Expert Interview Series: IBM’s Holden Karau on Hadoop, ETL, Machine Learning and the Future of Spark
Anyone who has ever searched for a good book on Spark, has seen Holden Karau’s name on the cover of some of the most practical O’Reilly books on the subject like Learning Spark and High Performance Spark. Holden is a dedicated Spark and PySpark committer with a unique perspective on how Spark fits with the Hadoop ecosystem, why ETL and machine learning are where Spark shines, and what the newest version of Spark has in store for us all.
I first encountered Holden a few years back. She was helping to teach a basic Spark introduction class at Strata + Hadoop World in 2014. She worked for Databricks back then. These days, she does her coding with IBM in their Spark Lab in San Francisco. If you get a chance to catch one of Holden’s presentations, grab it. She has a unique style of humor, plain speaking, and deeply practical advice that you shouldn’t miss. I chatted with her a bit after her presentation at Data Day Texas, then caught up with her again at Strata + Hadoop in San Jose in March.

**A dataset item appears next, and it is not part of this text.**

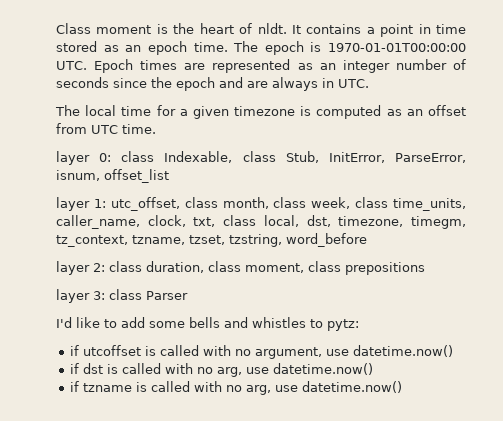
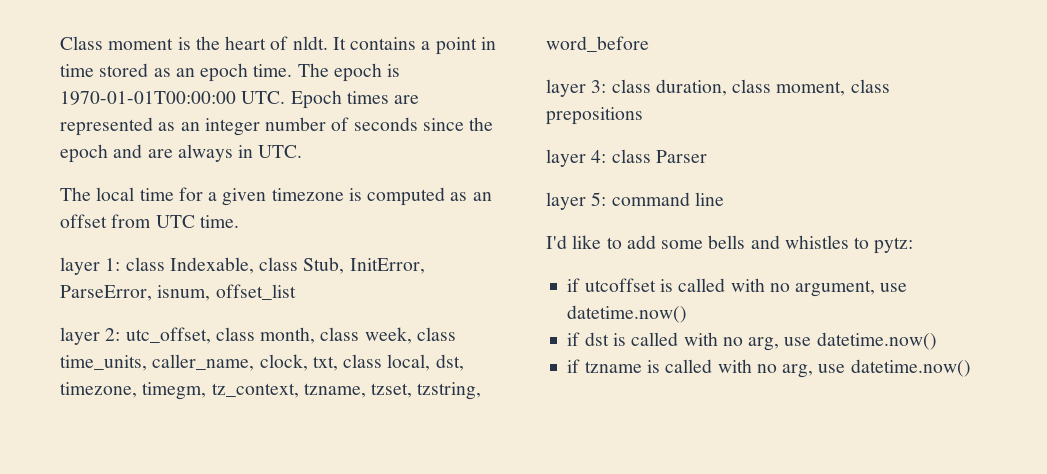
[99,153,112,162] 0: -> [105,258,121,271] 1:
[93,199,106,208] 1: -> [105,328,121,341] 2:
[93,263,105,272] 2: -> [591,80,607,93] 3:
[93,291,105,300] 3: -> [591,150,607,163] 4:
(188, 295) none -> [546,192,724,210] // layer 5: command line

My own schedule has been crazy enough that I’ve barely had time to breathe, much less blog. Now, with Hadoop Summit just around the corner, I’m finally getting a chance to share some of what Holden and I chatted about. Since it’s been a few months since we talked, some of what she predicted about the future of Spark has already come true in the technical preview of Spark 2.0.
Here’s what we talked about:
What do you think of the Data Lake/ Data Hub concept?
I think it’s really easy to store a bunch of stuff which is pretty useless, and I think there’s a lot of push occasionally to store things up not necessarily thinking through why we should be storing them. In some ways, it’s very useful because we don’t always know what it is we’re going to need in the future, but in my experience, people have often not done enough thinking about what formats they want to store something in, or what things they want to capture. So they are just doing raw dumps which are not very useful downstream.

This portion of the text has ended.